WHAT YOU ARE ASKED TO DO: Search the material below for the string "none". Return every line that holds it.

AVAILABLE DATA:
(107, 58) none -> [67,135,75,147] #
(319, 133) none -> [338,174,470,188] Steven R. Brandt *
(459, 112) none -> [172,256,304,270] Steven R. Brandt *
--
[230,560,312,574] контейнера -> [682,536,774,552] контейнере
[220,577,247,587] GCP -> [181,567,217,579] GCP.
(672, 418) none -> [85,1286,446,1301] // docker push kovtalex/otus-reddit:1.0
--
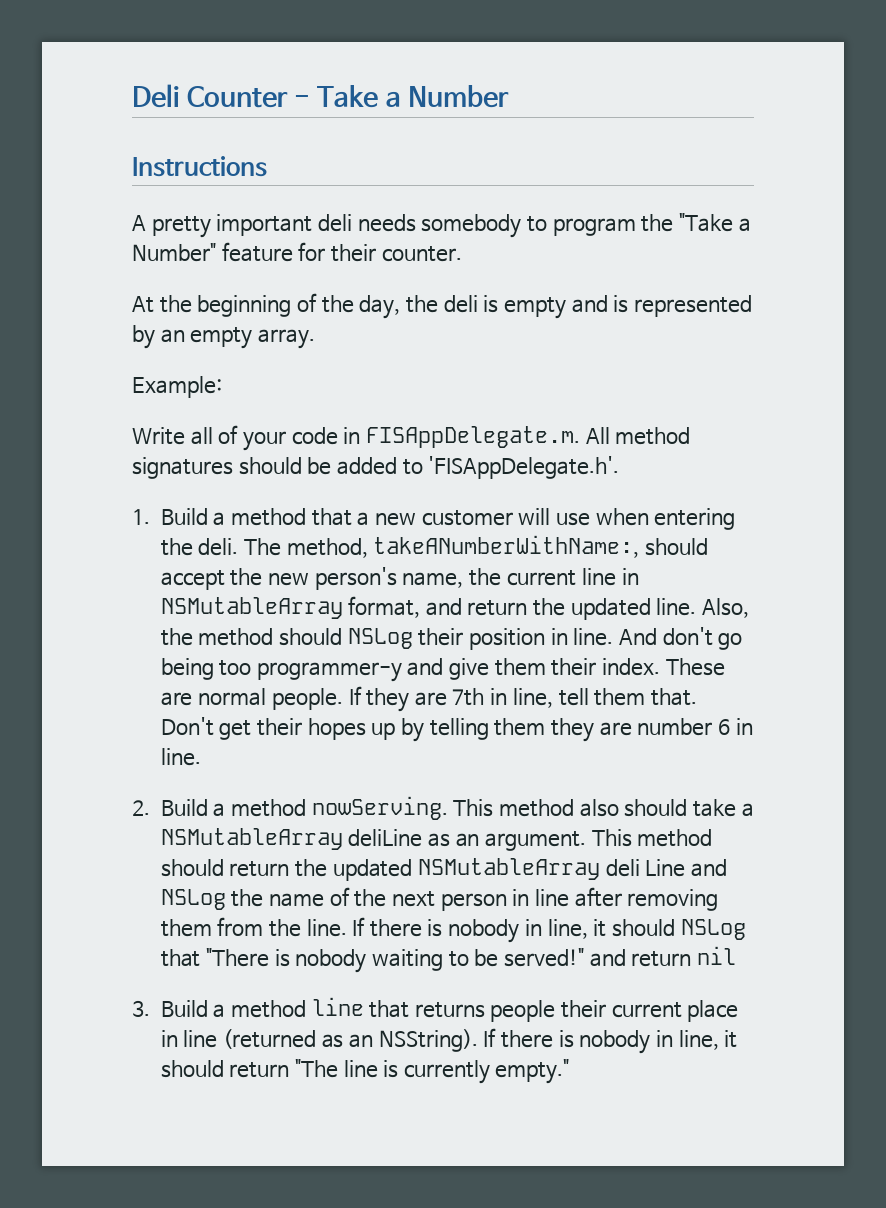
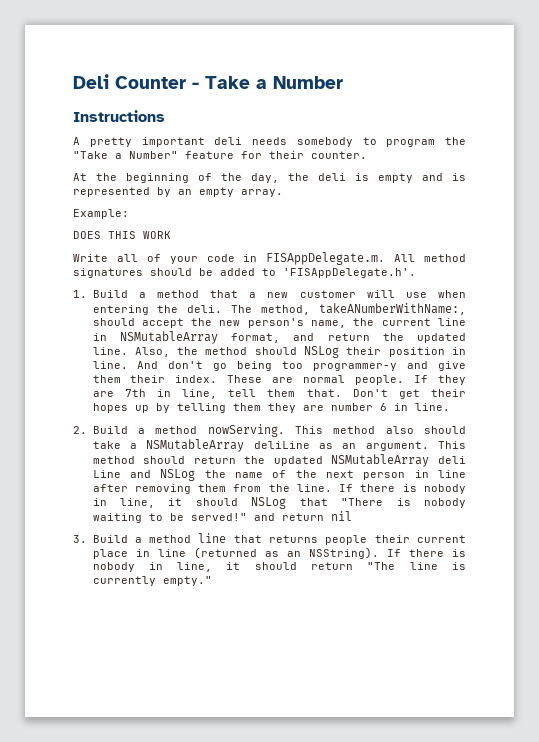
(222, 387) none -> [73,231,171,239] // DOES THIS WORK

COMPLETED TASK:
(107, 58) none -> [67,135,75,147] #
(319, 133) none -> [338,174,470,188] Steven R. Brandt *
(459, 112) none -> [172,256,304,270] Steven R. Brandt *
(672, 418) none -> [85,1286,446,1301] // docker push kovtalex/otus-reddit:1.0
(222, 387) none -> [73,231,171,239] // DOES THIS WORK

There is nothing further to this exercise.